Some studies have suggested that moderate alcohol consumption extends life and protects the heart, while others have negated these benefits, arguing that the former studies are flawed and that there is no such thing as safe alcohol consumption.

For instance, some studies have suggested that light to moderate drinking helps protect women against stroke, and other studies have put this benefit down to resveratrol, the active compound in red wine.

Moderate drinking — sometimes defined as 2–7 glasses of wine per week — may also keep depression at bay, according to some research, although the same study showed that heavy drinking increased depression risk.

When it comes to the cardiovascular benefits of alcohol, the results are mixed. Some suggest that moderate consumption of wine and beer, but not spirits, protects against cardiovascular disease, while other results point to protective benefits of drinking vodka as well as wine.

However, many of the participants in these studies had a generally healthful lifestyle and adhered to a healthful Mediterranean diet, so it is hard to ascertain the precise role of alcohol in these results.

Furthermore, people’s drinking habits change with time, so it’s hard to track the effects of alcohol. Some researchers have warned that the available data are “not sufficient to recommend drinking to anyone.”

But now, the results of a new, large-scale study are in. The Health and Retirement Study (HRS) is “one of the largest and most rigorous” studies on alcohol consumption and death risk in the United States, and a new report has presented the findings of a 16-year follow-up period.

The results appear in the journal Alcoholism: Clinical & Experimental Research.Katherine Keyes, Ph.D., an associate professor of epidemiology at Columbia University, in New York, is the first and corresponding author of the study.

The new report looked at data from nearly 8,000 older adults — that is, people born between 1931 and 1941 who enrolled in the study in 1992.

Since that year, researchers collected information on the participants’ drinking habits and interviewed them twice a year, every year, from 1998 through 2014.

At each of these points, the researchers divided the participants into one of the following five categories: lifetime abstainers, current abstainers, heavy drinkers, moderate drinkers, and occasional drinkers.

The lifetime abstainers had consumed fewer than 12 alcoholic drinks, if any, in their lives. Current abstainers had drunk in the past, but not during the study period, while male heavy drinkers regularly had more than 3 drinks per day, and female heavy drinkers had more than 2 drinks per day.

The researchers also considered people who engaged in binge drinking — defined as 4 or more drinks in a day for women and 5 or more drinks in a day for men — to be heavy drinkers.

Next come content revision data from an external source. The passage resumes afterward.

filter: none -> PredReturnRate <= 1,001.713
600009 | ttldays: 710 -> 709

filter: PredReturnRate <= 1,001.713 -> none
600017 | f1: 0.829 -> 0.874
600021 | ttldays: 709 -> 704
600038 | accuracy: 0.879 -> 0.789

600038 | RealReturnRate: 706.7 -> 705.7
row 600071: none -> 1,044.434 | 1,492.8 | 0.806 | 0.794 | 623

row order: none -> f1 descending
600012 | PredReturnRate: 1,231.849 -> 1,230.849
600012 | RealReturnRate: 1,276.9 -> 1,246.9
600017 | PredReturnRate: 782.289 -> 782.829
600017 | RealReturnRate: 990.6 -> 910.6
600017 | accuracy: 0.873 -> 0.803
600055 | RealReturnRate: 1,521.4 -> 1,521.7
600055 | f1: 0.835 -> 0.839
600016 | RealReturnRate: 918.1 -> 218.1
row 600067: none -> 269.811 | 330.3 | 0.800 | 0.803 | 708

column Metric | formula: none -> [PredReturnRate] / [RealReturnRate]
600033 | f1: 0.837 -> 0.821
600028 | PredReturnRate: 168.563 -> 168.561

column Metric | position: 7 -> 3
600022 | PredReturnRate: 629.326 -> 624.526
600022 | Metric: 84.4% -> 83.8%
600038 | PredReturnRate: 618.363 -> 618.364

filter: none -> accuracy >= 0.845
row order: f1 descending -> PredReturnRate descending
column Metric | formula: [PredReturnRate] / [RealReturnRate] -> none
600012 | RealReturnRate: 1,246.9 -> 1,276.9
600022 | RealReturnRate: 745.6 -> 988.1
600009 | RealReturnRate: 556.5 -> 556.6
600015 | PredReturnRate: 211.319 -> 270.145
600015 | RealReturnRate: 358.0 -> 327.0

Moderate drinkers consumed 1–2 drinks, if they were women, or 1–3 drinks, if they were men, on 1 or more days per week and did not engage in binge drinking.

Finally, occasional drinkers consumed alcohol less often than 1 day per week. When they did drink, they had up to 3 drinks per day, for men, and up to 2 drinks per day, for women.

The analysis revealed that moderate and occasional drinkers had lower death rates than abstainers.

Current abstainers had the highest mortality rates. However, the researchers explain, this could result from reverse causation — that is, people may have stopped drinking when their health became poor.

Also, importantly, moderate and occasional female drinkers were less likely to die prematurely than lifetime abstainers.

The authors of the report warn that people should interpret the results with caution, as the HRS could contain biases and measurement errors. Also, factors that are not yet known could have influenced the results. More research is necessary.